Je vous préviens d’emblée : ce qui suit n’est pas confortable. Ce n’est pas rassurant. Ce n’est pas un discours optimiste sur comment “nous pouvons résoudre nos problèmes si nous travaillons ensemble”. Ce n’est pas un guide de “10 actions individuelles pour sauver la planète”. Ce n’est pas une célébration des merveilles technologiques à venir.

C’est un diagnostic radical, froid, aussi précis que possible, de notre condition actuelle. Et ce diagnostic est troublant :

Vous n’êtes pas libre. Vous n’avez jamais été libre.

Pas au sens où vous seriez physiquement enchaîné ou emprisonné. Vous pouvez voter, consommer, choisir votre métier (théoriquement), exprimer vos opinions. Vous avez plus de “droits” et de “libertés” formelles que presque toute génération avant vous.
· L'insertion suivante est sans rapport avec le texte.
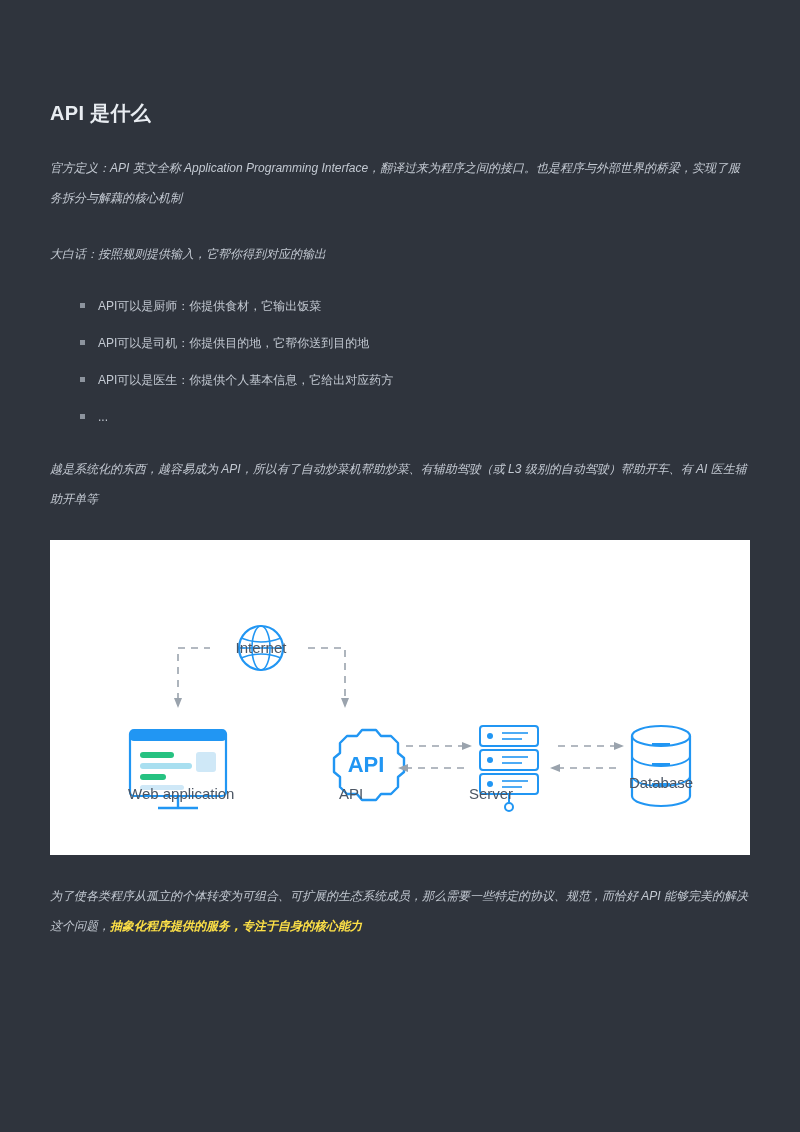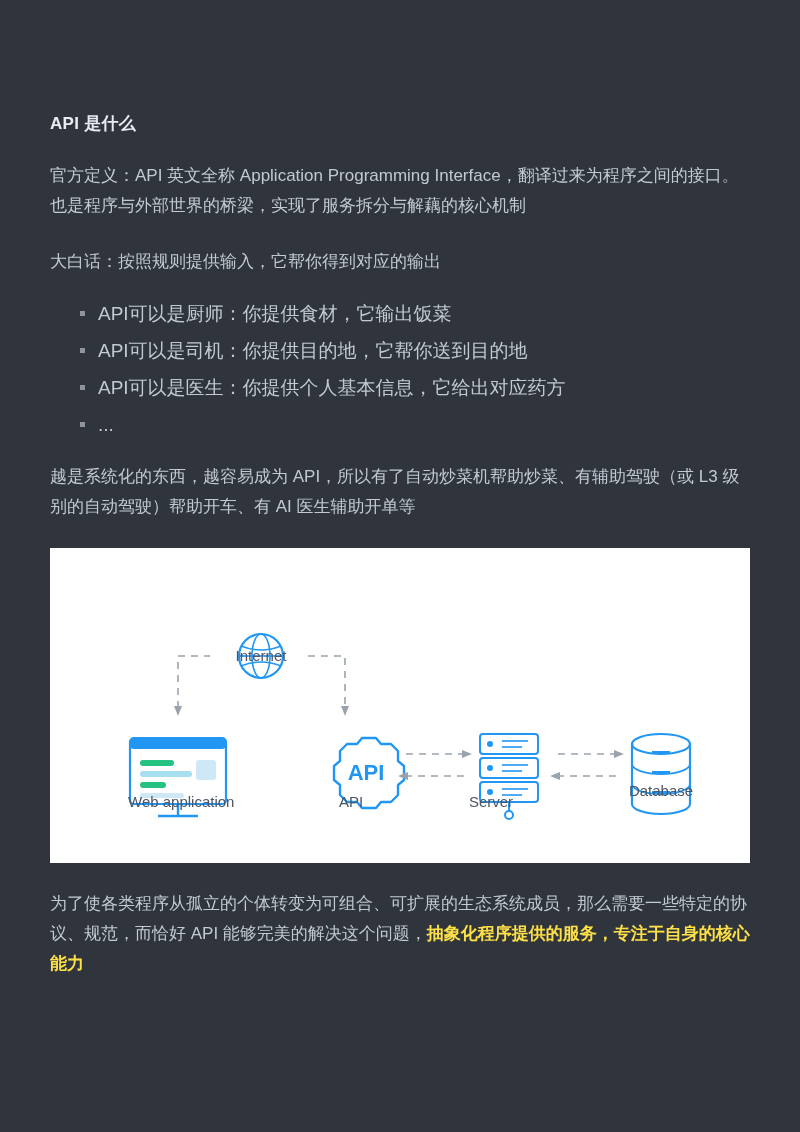"API 是什么" h2.section-title { font-size: 17px -> 20px; margin: 12px 0 26px 0 -> 0 0 26px 0 }
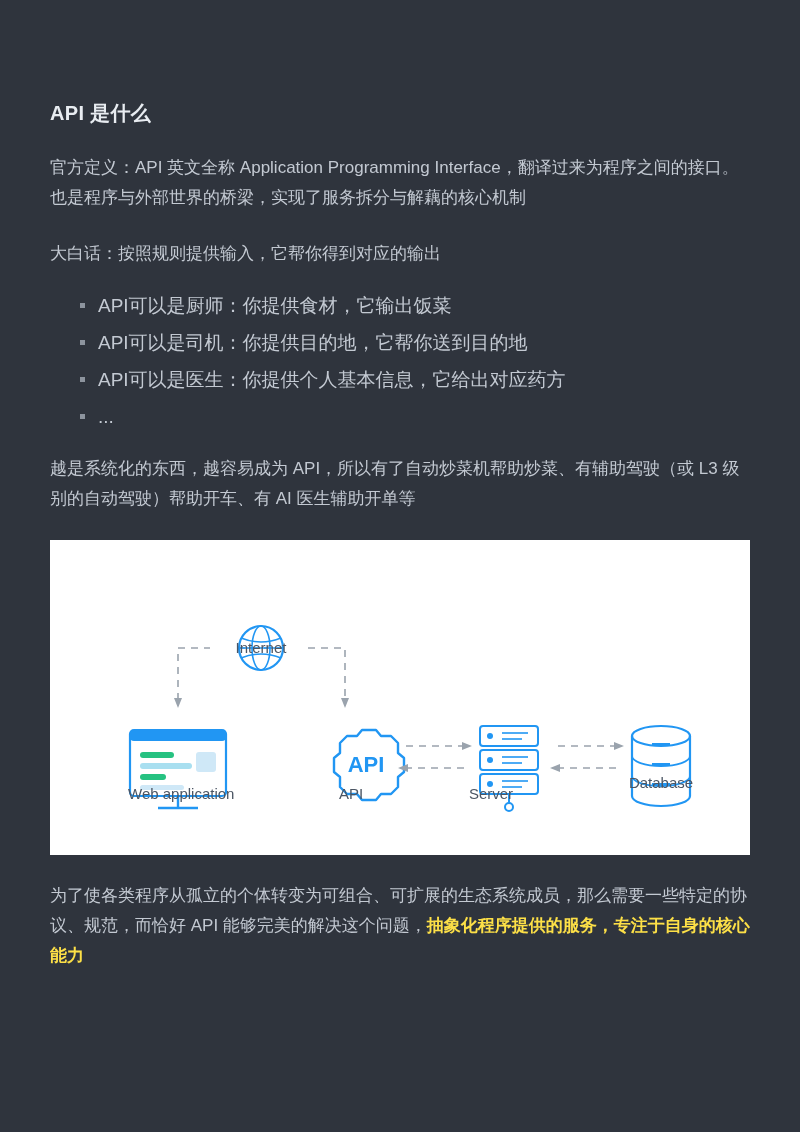"官方定义：API 英文全称 Application Programming" p.para { font-size: 17px -> 12px; font-style: none -> italic }
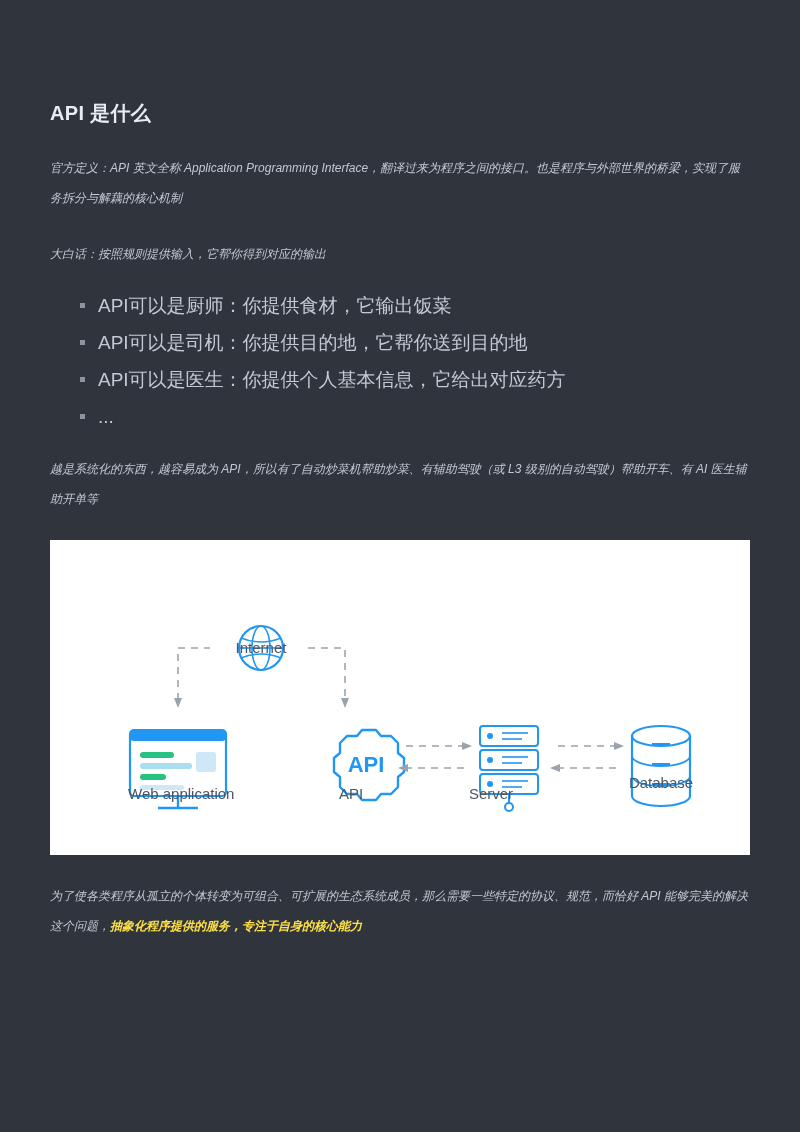"API可以是厨师：你提供食材，它输出饭菜" ul.bullets li { font-size: 19px -> 12px }
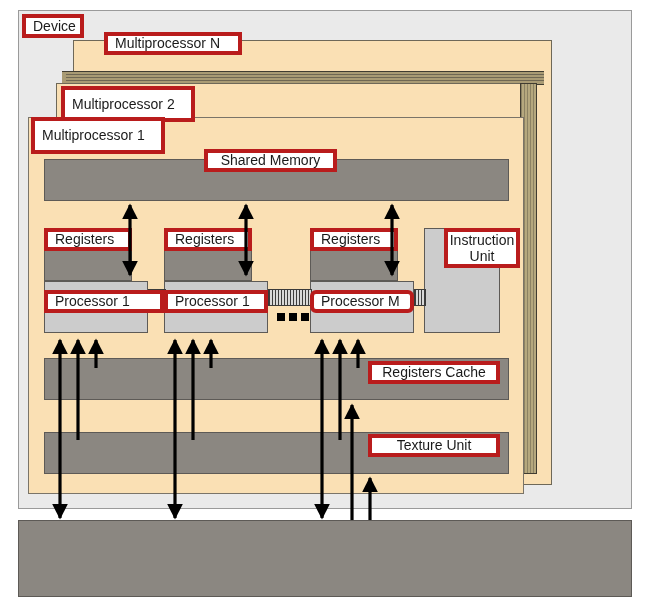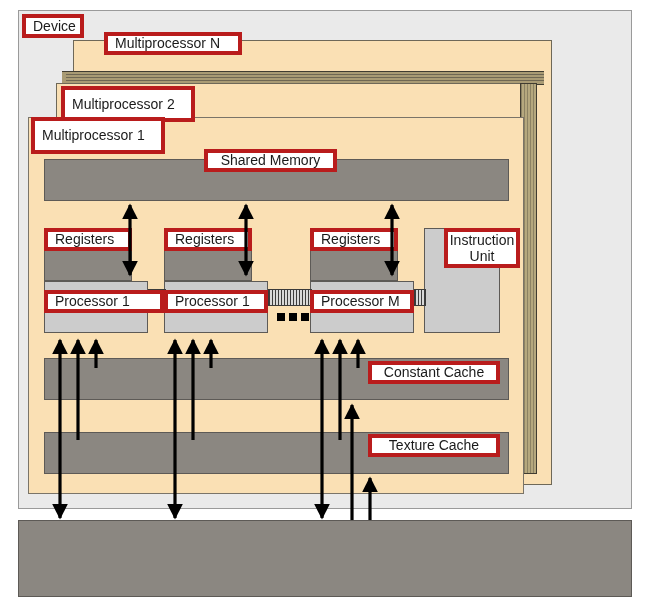"Processor M" div.label { border-radius: none -> 6px }
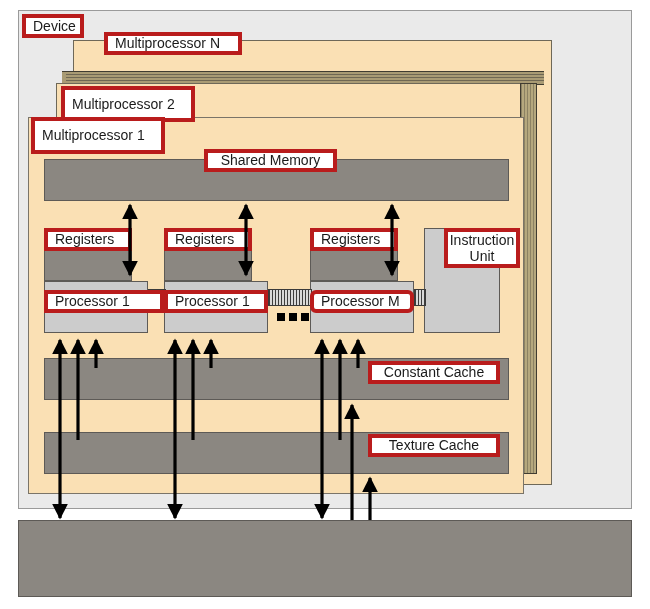"Constant Cache" div.label { text: Constant -> Registers }
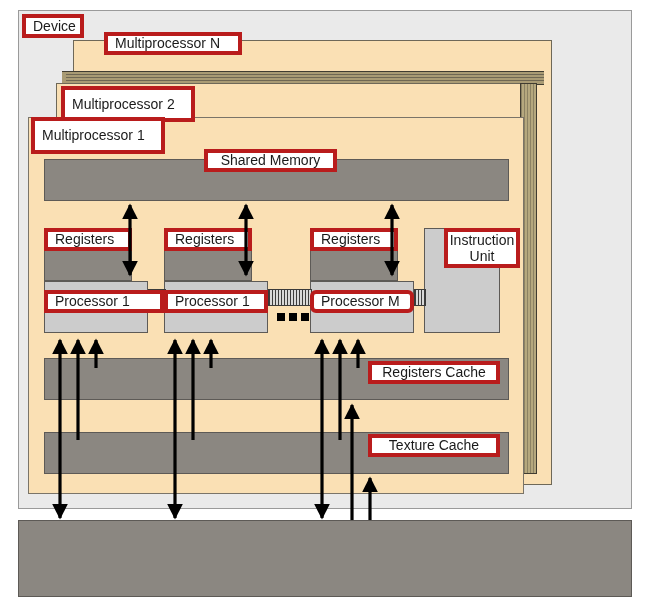"Texture Cache" div.label { text: Cache -> Unit }
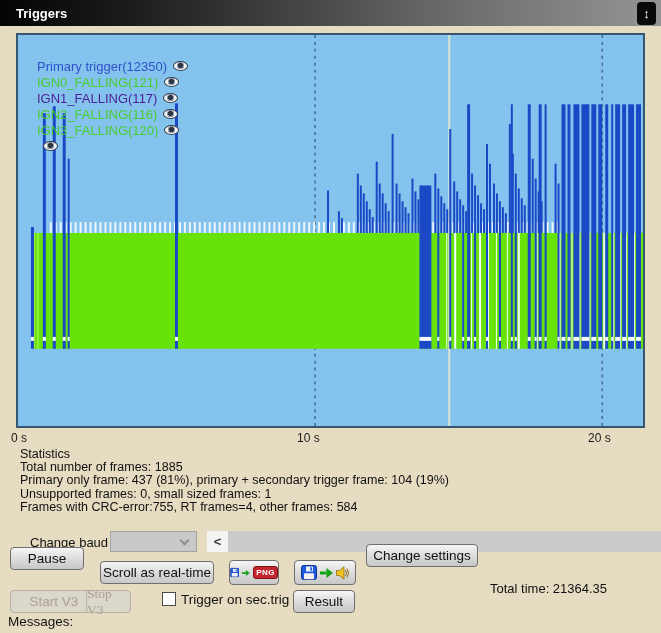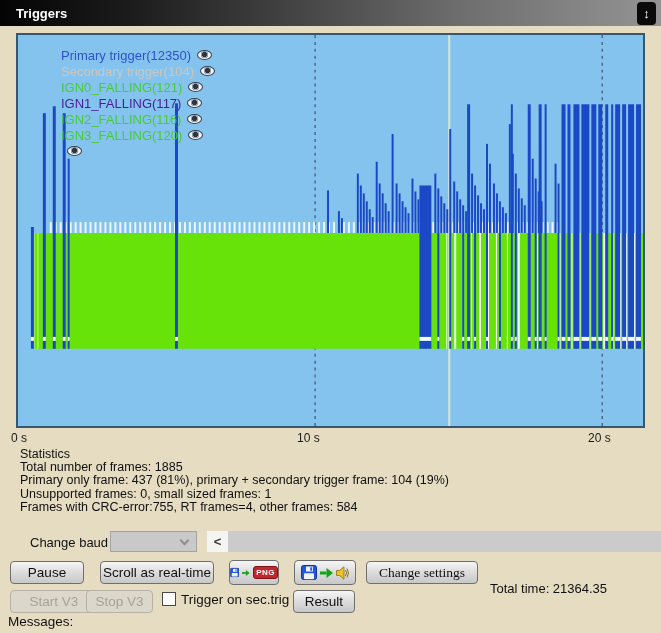"Primary trigger(12350)" .legend { margin-left: 24px -> none; top: 12px -> 23px }
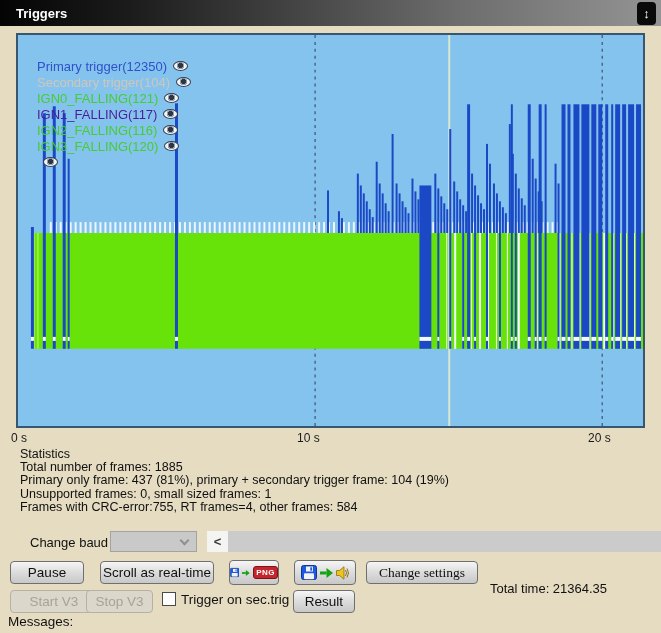"Secondary trigger(104)" div.legend-row { html: <div> <span>Secondary trigger(104)</span> <span></span> </div> -> none }
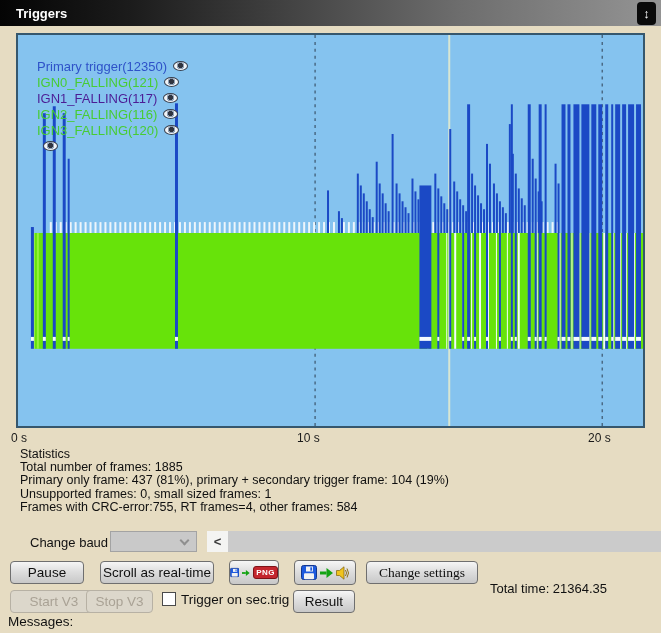"Pause" div.btn { top: 561px -> 547px }
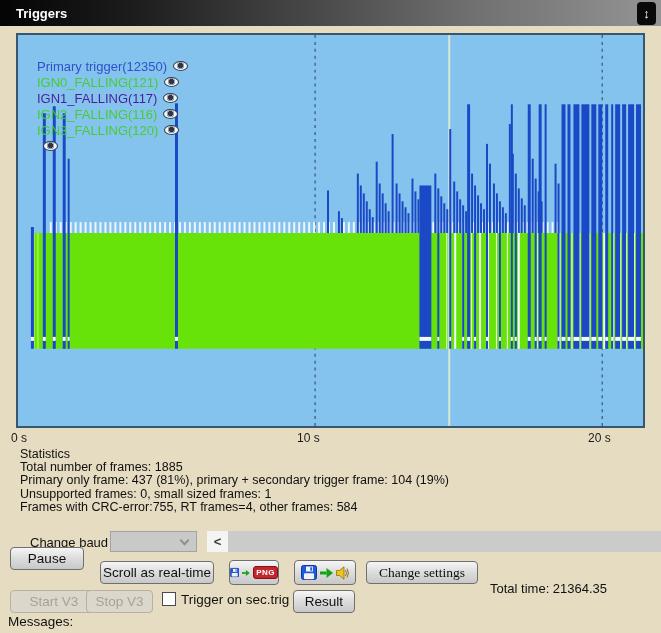"Change settings" div.btn { font-family: Liberation Serif, serif -> none; top: 561px -> 544px }
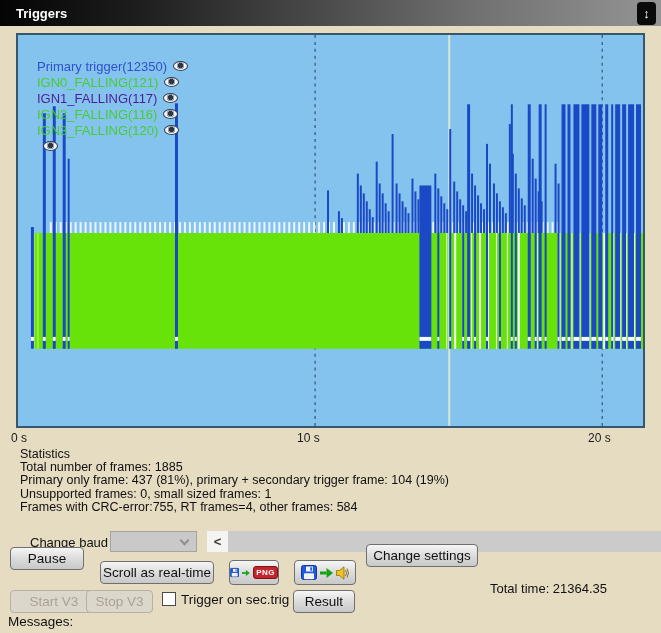"Stop V3" div.btn { font-family: none -> Liberation Serif, serif; width: 67px -> 45px }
Mais vous êtes les composants - les cellules vivantes si vous voulez - d’un organisme social qui vous transcende, vous précède, vous constitue, et vous utilise. Cet organisme (le système capitaliste moderne, la société industrielle, la civilisation techno-économique - appelez-le comme vous voulez) a sa propre logique, ses propres objectifs, qui ne sont pas les vôtres. Il se reproduit en vous utilisant, pas en vous servant.

Et l’IA ? L’IA n’est pas une menace externe qui s’abattrait sur nous depuis l’extérieur. L’IA est le système nerveux en train d’émerger de cet organisme. C’est sa prochaine étape évolutive. Son cerveau en formation.

La question n’est pas “comment empêcher l’émergence de l’IA” (impossible - c’est déjà en cours, et c’est irréversible). La question est : quel type de système nerveux va émerger ? Au service de quoi ? Contrôlé comment ? Et pouvons-nous encore influencer cela ?

C’est là que vos choix comptent encore. C’est là que l’espace de liberté existe, aussi étroit soit-il.